PS. And we would have preferred to have seen it in 2D. But in our part of London there was only one 2D showing (in the morning) to five or six of the 3D. The 3D added absolutely nothing, in my view.

While we were waiting to get our tickets the cinema announced that, as it was overbooked for The King's Speech, they were adding another showing - we suspect that they bumped the 3D VotDT to make the space (which says a lot about the value of story over gimic).

I did enjoy this one and Eustace was spot on. Entirely agree with the inferior sea serpent battle - I still think the level of tension in the book with the whole crew straining to push the loops along the ship, and hacking off the tail of the ship (or whatever the appropriate nautical jargon is) had a nail biting quality that yet another overlong CGI battle couldn't match.

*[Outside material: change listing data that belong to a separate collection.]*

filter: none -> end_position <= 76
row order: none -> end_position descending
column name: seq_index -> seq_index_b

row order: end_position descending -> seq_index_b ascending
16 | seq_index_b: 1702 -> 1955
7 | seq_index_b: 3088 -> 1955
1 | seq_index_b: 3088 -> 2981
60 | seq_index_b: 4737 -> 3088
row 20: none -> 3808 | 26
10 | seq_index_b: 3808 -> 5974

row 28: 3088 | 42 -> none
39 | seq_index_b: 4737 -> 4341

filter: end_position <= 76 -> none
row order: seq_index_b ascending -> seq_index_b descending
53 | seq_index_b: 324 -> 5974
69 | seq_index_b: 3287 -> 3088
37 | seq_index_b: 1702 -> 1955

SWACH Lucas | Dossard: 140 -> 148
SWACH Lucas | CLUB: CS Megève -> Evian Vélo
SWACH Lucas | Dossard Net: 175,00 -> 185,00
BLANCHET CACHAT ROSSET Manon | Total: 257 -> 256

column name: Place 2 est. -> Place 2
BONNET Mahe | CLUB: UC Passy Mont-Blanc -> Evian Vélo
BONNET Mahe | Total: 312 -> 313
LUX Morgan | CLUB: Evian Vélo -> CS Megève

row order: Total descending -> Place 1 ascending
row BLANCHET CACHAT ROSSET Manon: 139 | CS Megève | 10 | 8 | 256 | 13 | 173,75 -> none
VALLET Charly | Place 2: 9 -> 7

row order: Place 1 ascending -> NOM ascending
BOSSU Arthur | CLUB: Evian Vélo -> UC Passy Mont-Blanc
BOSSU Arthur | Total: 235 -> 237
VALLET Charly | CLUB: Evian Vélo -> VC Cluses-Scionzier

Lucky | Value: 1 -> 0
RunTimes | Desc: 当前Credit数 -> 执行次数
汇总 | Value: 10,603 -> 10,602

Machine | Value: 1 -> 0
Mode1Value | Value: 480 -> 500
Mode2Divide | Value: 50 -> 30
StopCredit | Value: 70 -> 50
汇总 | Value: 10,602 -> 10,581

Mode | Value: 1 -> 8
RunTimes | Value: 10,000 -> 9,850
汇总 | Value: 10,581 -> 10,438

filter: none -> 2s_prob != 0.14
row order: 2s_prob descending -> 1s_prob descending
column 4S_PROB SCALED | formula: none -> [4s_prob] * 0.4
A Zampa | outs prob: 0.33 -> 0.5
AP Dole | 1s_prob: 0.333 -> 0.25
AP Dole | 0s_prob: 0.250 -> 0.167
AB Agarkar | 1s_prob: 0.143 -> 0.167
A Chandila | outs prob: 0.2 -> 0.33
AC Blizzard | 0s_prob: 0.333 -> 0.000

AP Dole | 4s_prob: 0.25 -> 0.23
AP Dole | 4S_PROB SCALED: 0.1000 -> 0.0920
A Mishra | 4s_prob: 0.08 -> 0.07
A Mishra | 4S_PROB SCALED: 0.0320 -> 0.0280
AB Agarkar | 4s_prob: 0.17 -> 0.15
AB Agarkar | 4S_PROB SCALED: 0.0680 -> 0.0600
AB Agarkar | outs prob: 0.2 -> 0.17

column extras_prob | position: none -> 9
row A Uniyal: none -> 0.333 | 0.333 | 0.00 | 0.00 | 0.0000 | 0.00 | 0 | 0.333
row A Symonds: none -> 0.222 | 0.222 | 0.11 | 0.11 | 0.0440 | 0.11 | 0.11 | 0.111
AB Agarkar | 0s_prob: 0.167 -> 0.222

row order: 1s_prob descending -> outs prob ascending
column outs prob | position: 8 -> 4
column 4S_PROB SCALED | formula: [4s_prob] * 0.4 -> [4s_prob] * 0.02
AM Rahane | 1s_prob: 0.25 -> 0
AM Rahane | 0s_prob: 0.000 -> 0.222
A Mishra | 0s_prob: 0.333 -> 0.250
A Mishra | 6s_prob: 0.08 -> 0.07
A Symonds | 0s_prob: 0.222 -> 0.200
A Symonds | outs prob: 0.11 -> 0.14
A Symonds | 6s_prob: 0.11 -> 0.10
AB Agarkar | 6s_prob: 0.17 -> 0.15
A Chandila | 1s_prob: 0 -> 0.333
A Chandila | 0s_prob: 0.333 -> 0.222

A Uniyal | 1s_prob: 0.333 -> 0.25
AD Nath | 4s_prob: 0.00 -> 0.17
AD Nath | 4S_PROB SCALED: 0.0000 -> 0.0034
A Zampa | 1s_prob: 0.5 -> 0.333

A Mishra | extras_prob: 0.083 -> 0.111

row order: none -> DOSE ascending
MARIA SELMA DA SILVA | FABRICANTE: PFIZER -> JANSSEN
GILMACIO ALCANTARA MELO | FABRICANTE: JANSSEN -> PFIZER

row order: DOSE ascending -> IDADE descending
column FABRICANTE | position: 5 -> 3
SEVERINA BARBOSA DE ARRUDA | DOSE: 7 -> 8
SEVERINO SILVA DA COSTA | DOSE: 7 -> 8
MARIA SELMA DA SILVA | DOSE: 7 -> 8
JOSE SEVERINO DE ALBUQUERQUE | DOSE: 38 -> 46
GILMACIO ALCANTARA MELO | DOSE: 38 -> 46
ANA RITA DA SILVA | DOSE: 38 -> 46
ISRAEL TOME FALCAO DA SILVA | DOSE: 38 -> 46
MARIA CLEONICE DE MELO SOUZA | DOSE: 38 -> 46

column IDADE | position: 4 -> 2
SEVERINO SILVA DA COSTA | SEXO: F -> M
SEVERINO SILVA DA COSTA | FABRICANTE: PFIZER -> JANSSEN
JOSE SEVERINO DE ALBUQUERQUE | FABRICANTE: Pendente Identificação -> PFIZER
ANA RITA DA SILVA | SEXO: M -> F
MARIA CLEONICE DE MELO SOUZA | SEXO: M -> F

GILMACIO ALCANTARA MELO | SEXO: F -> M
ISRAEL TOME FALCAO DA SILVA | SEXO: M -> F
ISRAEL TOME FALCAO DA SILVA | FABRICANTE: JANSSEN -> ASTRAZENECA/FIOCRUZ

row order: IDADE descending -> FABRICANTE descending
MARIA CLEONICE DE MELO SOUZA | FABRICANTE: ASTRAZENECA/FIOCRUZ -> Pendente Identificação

I didn't mind the religious themes at the end. After all, whether I like it or not, these are a major part of Lewis's work and I think it was appropriate to leave them in place. Changing the things you disapprove of in a book or that you think the audience will find difficult is one the main reason that Hollywood is producing such lac lustre adaptations of books right now. And Reepicheep heading off through the waves was nice.

Personally I don't really see why a quest for seven magic swords is any more dramatic than Caspian's quest for seven missing Lords. It still ends up as a road movie. And, no, I disliked the Lone Islands changes, too (seen one sword battle, you've seen most of them...)

Like you, I shall be seeing *The King's Speech* in a couple of weeks.